Re: [PATCH sched_ext/for-6.14-fixes 1/2] sched_ext: Implement auto local dispatching of migration disabled tasks

From: Andrea Righi
Date: Fri Feb 07 2025 - 17:36:25 EST


Hi Tejun,

On Fri, Feb 07, 2025 at 10:58:23AM -1000, Tejun Heo wrote:
> Migration disabled tasks are special and pinned to their previous CPUs. They
> tripped up some unsuspecting BPF schedulers as their ->nr_cpus_allowed may
> not agree with the bits set in ->cpus_ptr. Make it easier for BPF schedulers
> by automatically dispatching them to the pinned local DSQs by default. If a
> BPF scheduler wants to handle migration disabled tasks explicitly, it can
> set SCX_OPS_ENQ_MIGRATION_DISABLED.
>
> Signed-off-by: Tejun Heo <tj@xxxxxxxxxx>
> ---
> kernel/sched/ext.c | 23 +++++++++++++++++++++++
> 1 file changed, 23 insertions(+)
>
> --- a/kernel/sched/ext.c
> +++ b/kernel/sched/ext.c
> @@ -123,6 +123,19 @@ enum scx_ops_flags {
> SCX_OPS_SWITCH_PARTIAL = 1LLU << 3,
>
> /*
> + * A migration disabled task can only execute on its current CPU. By
> + * default, such tasks are automatically put on the CPU's local DSQ with
> + * the default slice on enqueue. If this ops flag is set, they also go
> + * through ops.enqueue().
> + *
> + * A migration disabled task never invokes ops.select_cpu() as it can
> + * only select the current CPU. Also, p->cpus_ptr will only contain its
> + * current CPU while p->nr_cpus_allowed keeps tracking p->user_cpus_ptr
> + * and thus may disagree with cpumask_weight(p->cpus_ptr).
> + */
> + SCX_OPS_ENQ_MIGRATION_DISABLED = 1LLU << 4,
> +
> + /*
> * CPU cgroup support flags
> */
> SCX_OPS_HAS_CGROUP_WEIGHT = 1LLU << 16, /* cpu.weight */
> @@ -130,6 +143,7 @@ enum scx_ops_flags {
> SCX_OPS_ALL_FLAGS = SCX_OPS_KEEP_BUILTIN_IDLE |
> SCX_OPS_ENQ_LAST |
> SCX_OPS_ENQ_EXITING |
> + SCX_OPS_ENQ_MIGRATION_DISABLED |
> SCX_OPS_SWITCH_PARTIAL |
> SCX_OPS_HAS_CGROUP_WEIGHT,
> };
> @@ -882,6 +896,7 @@ static bool scx_warned_zero_slice;
>
> static DEFINE_STATIC_KEY_FALSE(scx_ops_enq_last);
> static DEFINE_STATIC_KEY_FALSE(scx_ops_enq_exiting);
> +static DEFINE_STATIC_KEY_FALSE(scx_ops_enq_migration_disabled);
> static DEFINE_STATIC_KEY_FALSE(scx_ops_cpu_preempt);
> static DEFINE_STATIC_KEY_FALSE(scx_builtin_idle_enabled);
>
> @@ -2014,6 +2029,11 @@ static void do_enqueue_task(struct rq *r
> unlikely(p->flags & PF_EXITING))
> goto local;
>
> + /* see %SCX_OPS_ENQ_MIGRATION_DISABLED */
> + if (!static_branch_unlikely(&scx_ops_enq_migration_disabled) &&
> + is_migration_disabled(p))
> + goto local;

Maybe not in this patch set, but it'd be nice to have an event counter for
this, as skipping ops.enqueue() might introduce latency issues. Having a
feedback could help to determine if we need to enable
SCX_OPS_ENQ_MIGRATION_DISABLED in some schedulers.

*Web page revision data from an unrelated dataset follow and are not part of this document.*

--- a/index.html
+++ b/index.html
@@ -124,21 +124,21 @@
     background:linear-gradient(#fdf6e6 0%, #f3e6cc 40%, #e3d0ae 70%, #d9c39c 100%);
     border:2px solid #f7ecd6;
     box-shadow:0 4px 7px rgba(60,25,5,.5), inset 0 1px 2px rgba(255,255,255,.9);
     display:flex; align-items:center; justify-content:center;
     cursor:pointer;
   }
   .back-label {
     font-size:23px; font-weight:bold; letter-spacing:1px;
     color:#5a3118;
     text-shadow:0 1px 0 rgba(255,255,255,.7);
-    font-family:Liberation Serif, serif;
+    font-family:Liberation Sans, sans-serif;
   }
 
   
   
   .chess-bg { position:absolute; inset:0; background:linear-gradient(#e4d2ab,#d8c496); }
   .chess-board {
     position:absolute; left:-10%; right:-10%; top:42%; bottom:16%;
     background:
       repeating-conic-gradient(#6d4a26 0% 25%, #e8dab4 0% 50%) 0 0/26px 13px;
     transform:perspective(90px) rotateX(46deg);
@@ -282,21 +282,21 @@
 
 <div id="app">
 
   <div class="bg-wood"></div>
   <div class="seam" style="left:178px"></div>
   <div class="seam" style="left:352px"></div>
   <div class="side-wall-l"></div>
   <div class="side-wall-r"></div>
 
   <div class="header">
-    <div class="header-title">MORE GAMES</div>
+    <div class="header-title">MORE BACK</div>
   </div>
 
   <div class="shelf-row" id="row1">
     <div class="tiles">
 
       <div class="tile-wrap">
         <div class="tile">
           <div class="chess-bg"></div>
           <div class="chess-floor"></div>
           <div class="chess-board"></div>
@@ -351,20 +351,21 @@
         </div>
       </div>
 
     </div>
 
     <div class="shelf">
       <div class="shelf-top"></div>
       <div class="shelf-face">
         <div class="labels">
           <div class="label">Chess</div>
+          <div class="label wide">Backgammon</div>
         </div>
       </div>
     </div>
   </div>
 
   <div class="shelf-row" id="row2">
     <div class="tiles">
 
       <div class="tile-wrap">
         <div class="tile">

I'm also a bit conflicted if the default should be on or off, we're
changing the previous behavior, but OTOH this is going to prevent some
potential breakage (due to the nr_cpus_allowed mismatch) and server
workload is going to benefit from this, so it seems that there are more
pros than cons at dispatching migration_disabled tasks directly by default.

And I also did a quick test with this and it seems good, so:

Acked-by: Andrea Righi <arighi@xxxxxxxxxx>

-Andrea